Endpoint Security
,
Internet of Things Security
Unauthenticated Bugs Allow Full Remote Code Execution
Unauthenticated attackers could remotely hijack Dahua Hero C1 smart cameras by exploiting firmware vulnerabilities, Bitdefender warned in a coordinated disclosure published Wednesday.
See Also: Cracking the Code: Securing Machine Identities
Bitdefender said one flaw resides in the how the firmware handles ONVIF protocol messages. The protocol once stood for “Open Network Video Interface Forum” and is an industry standard for transmitting commands between software and networked security products such as cameras. The other flaw is an undocumented file upload endpoint.
“Successful exploitation provides root-level access to the camera with no user interaction,” Bitdefender said. “Because the exploit path bypasses firmware integrity checks, attackers can load unsigned payloads or persist via custom daemons, making cleanup difficult.”
Dahua Technoloy released patches on July 7 and published and advisory on July 23. The Dahua Hero C1 smart camera is designed for by small business owners. The partially Chinese government-owned corporation reported roughly $4.5 billion in revenue during 2024 but is on a number of U.S. blacklists.
The first vulnerability, tracked as CVE‑2025‑31700, is a stack-based buffer overflow triggered by a malformed HTTP header. According to Bitdefender, an attacker can write an arbitrary number of bytes to the stack, “as long as the payload does not contain a ] character or a null byte.” This allows for a complete overwrite of CPU registers, processors that hold data and instructions during processing, and execution redirection. Bitdefender’s proof-of-concept uses this flaw to drop an executable and linkable format payload and “spawn a bind shell on port 4444 using LD_PRELOAD, bypassing binary signature checks.”
The second flaw, CVE‑2025‑31701, resides in the camera’s handler for an undocumented endpoint. It allows an attacker to overflow a .bss section buffer using the command sequence header field that appears in session initiation protocol messages. The camera copies the header directly into the buffer due to a flawed implementation of a C programming language function that copies strings.
The Department of Commerce added Dahua in 2019 to its list of companies for which there exists a presumption of denial for U.S. companies seeking permission sell technology to foreign companies. The federal government cited Dahua’s role in campaign of repression perpetuated by Beijing against members of predominately Muslim Uighur and Kazakh ethnicities in the Chinese northwest Xinjiang region.
The Federal Communications Commission in November 2022 finalized a ban on future authorizations of Dahua equipment.
The Canadian, British and Australian governments have also pressured Chinese surveillance device makers in their respective countries.
Dahua is no stranger to flaws – not even to flaws based on its handling of ONVIF messages. Nozomi Networks in 2022 identified a flaw tracked as CVE-2022-30563 stemming from how some Dahua cameras implemented the specification’s handling of login information. The U.S. Cybersecurity and Infrastructure Agency in August 2024 added two Dahua vulnerabilities first identified in 2021 to its list of known exploited vulnerabilities.

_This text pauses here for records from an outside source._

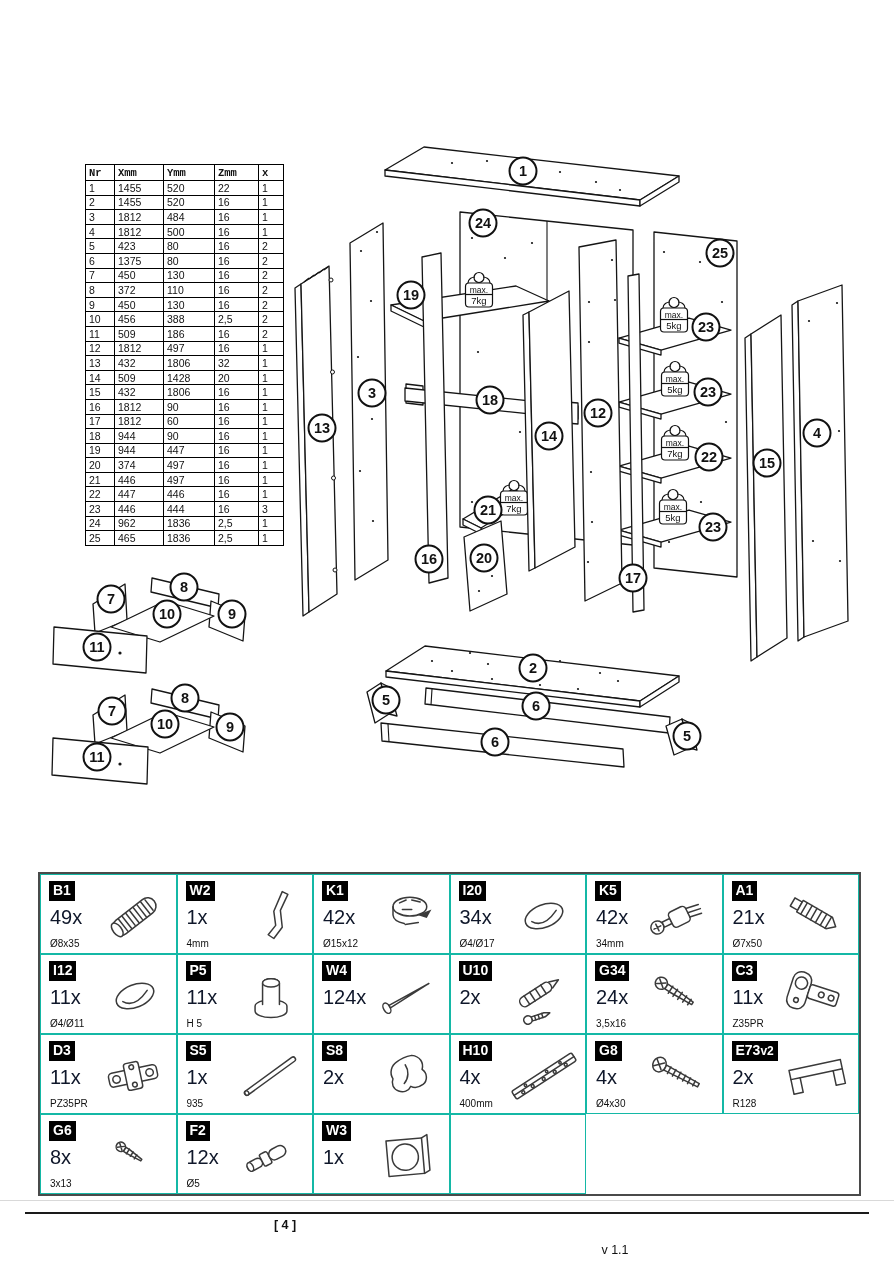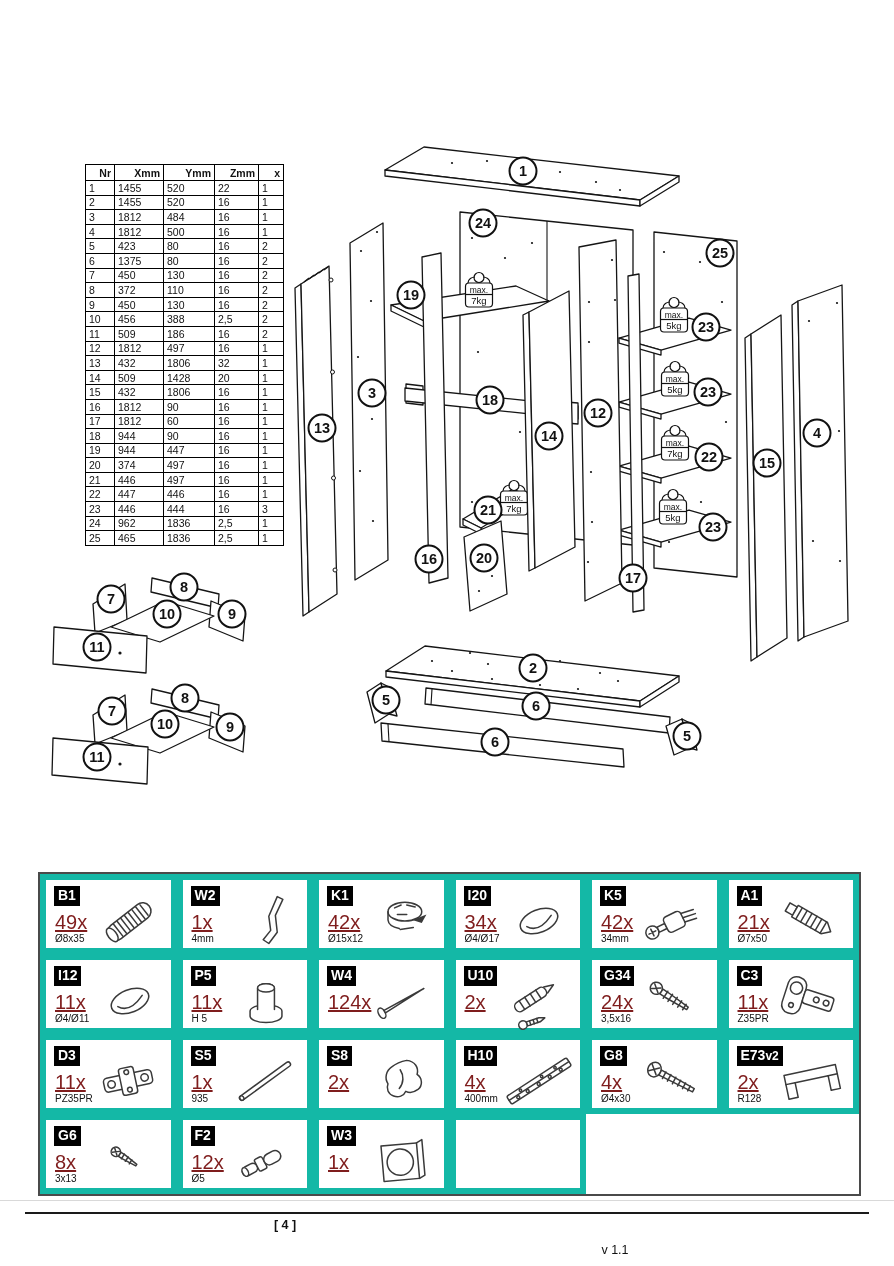--- a/index.html
+++ b/index.html
@@ -12,7 +12,7 @@
   
   #parts-table{position:absolute;left:85px;top:164px;border-collapse:collapse;font-size:10.5px;table-layout:fixed;}
   #parts-table th,#parts-table td{border:1px solid #000;padding:0 3px;height:13.6px;line-height:12px;text-align:left;white-space:nowrap;overflow:hidden;}
-  #parts-table th{font-weight:bold;text-align:right;height:15px;}
+  #parts-table th{font-weight:bold;text-align:left;height:15px;font-family:Liberation Mono, monospace;}
   #parts-table .c-nr{width:22px;}
   #parts-table .c-x{width:42px;}
   #parts-table .c-y{width:44px;}

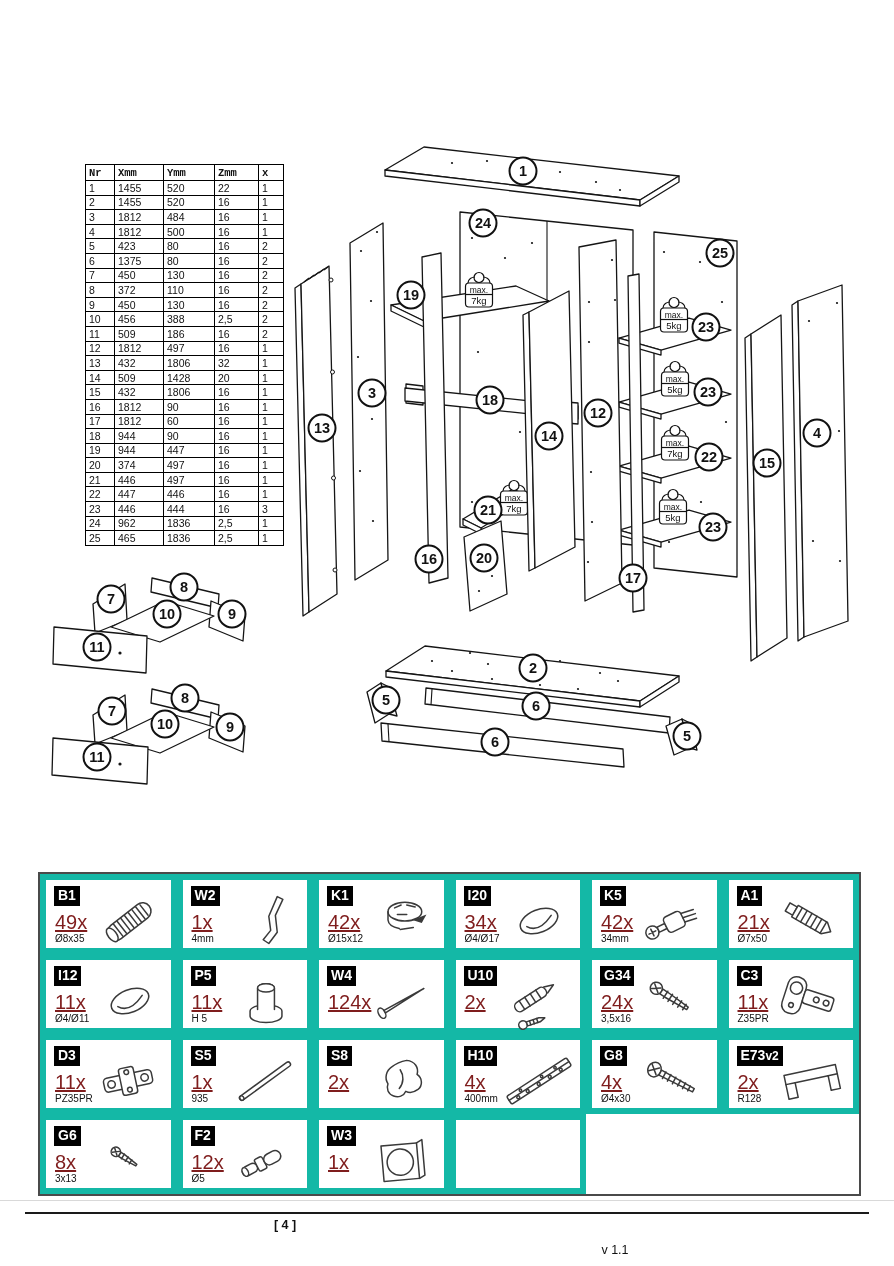--- a/index.html
+++ b/index.html
@@ -20,7 +20,7 @@
   #parts-table .c-q{width:18px;}
   
   .hw{position:absolute;left:38px;top:872px;width:819px;height:320px;display:grid;grid-template-columns:repeat(6,1fr);grid-template-rows:repeat(4,1fr);border:2px solid #4a4a4a;background:#fff;}
-  .hw-cell{border:6px solid #14b8a6;position:relative;background:#fff;}
+  .hw-cell{border:1px solid #14b8a6;position:relative;background:#fff;}
   .badge{position:absolute;left:8px;top:6px;background:#000;color:#fff;font-weight:bold;font-size:14px;line-height:1.25;padding:1px 4px;}
   .badge .sub{font-size:12px;vertical-align:baseline;}
   .qty{position:absolute;left:9px;top:31px;font-size:20px;color:#7f1d1d;text-decoration:underline;}

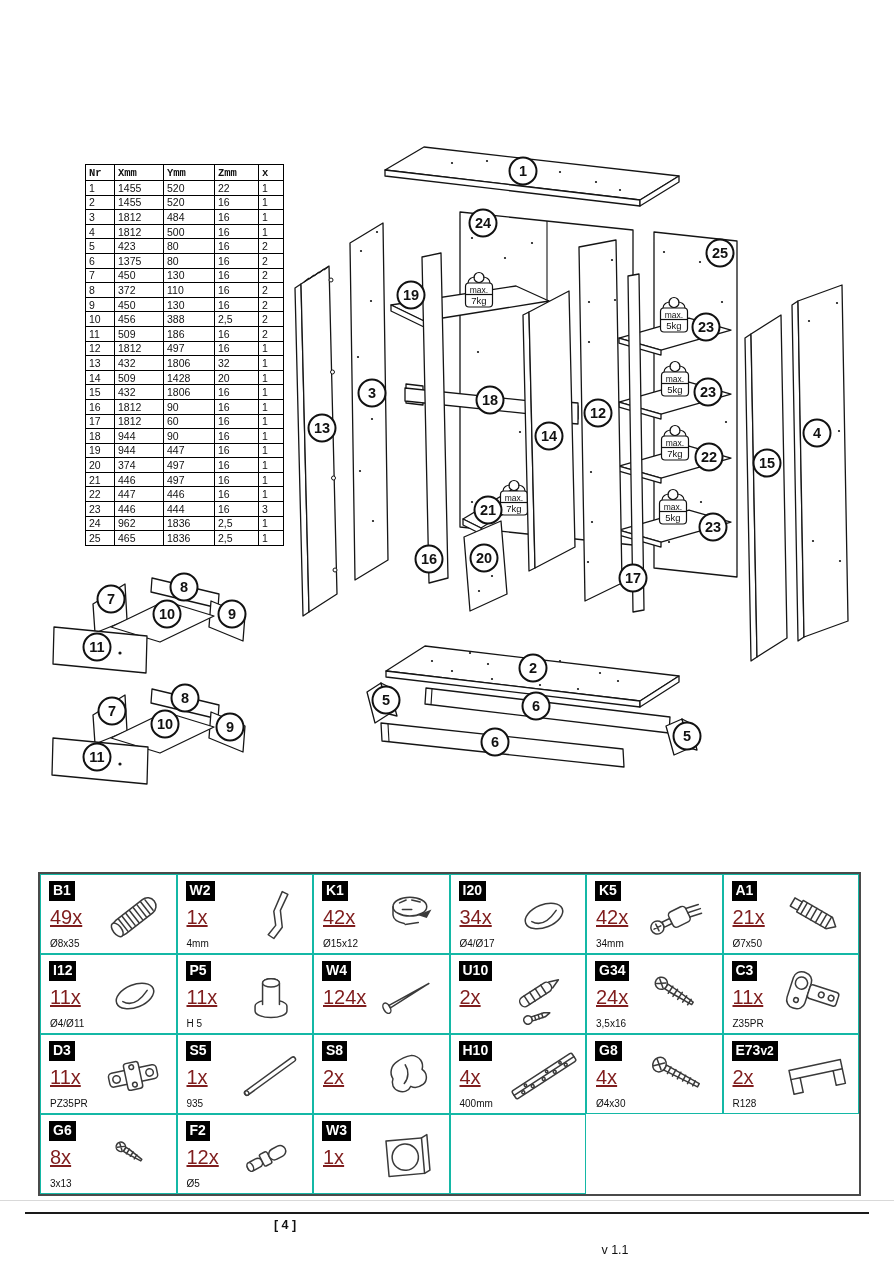--- a/index.html
+++ b/index.html
@@ -23,7 +23,7 @@
   .hw-cell{border:1px solid #14b8a6;position:relative;background:#fff;}
   .badge{position:absolute;left:8px;top:6px;background:#000;color:#fff;font-weight:bold;font-size:14px;line-height:1.25;padding:1px 4px;}
   .badge .sub{font-size:12px;vertical-align:baseline;}
-  .qty{position:absolute;left:9px;top:31px;font-size:20px;color:#7f1d1d;text-decoration:underline;}
+  .qty{position:absolute;left:9px;top:31px;font-size:20px;color:#0f172a;}
   .dim{position:absolute;left:9px;bottom:4px;font-size:10px;color:#111;margin-top:36px;}
   .hw-icon{position:absolute;right:3px;top:11px;width:76px;height:60px;}
   .hw-icon svg{width:100%;height:100%;fill:#fff;stroke:#3a3a3a;stroke-width:1.6;stroke-linejoin:round;stroke-linecap:round;}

Bitdefender recommended users “avoid exposing the Dahua camera web interface of vulnerable models to the internet” and to disable Universal Plug and Play networking and port forwarding. Devices with UPnP – which sends out multicast messages on a local network to discover other devices “are especially at risk.” The cybersecurity firm also advised isolating the camera on its own virtual local area network.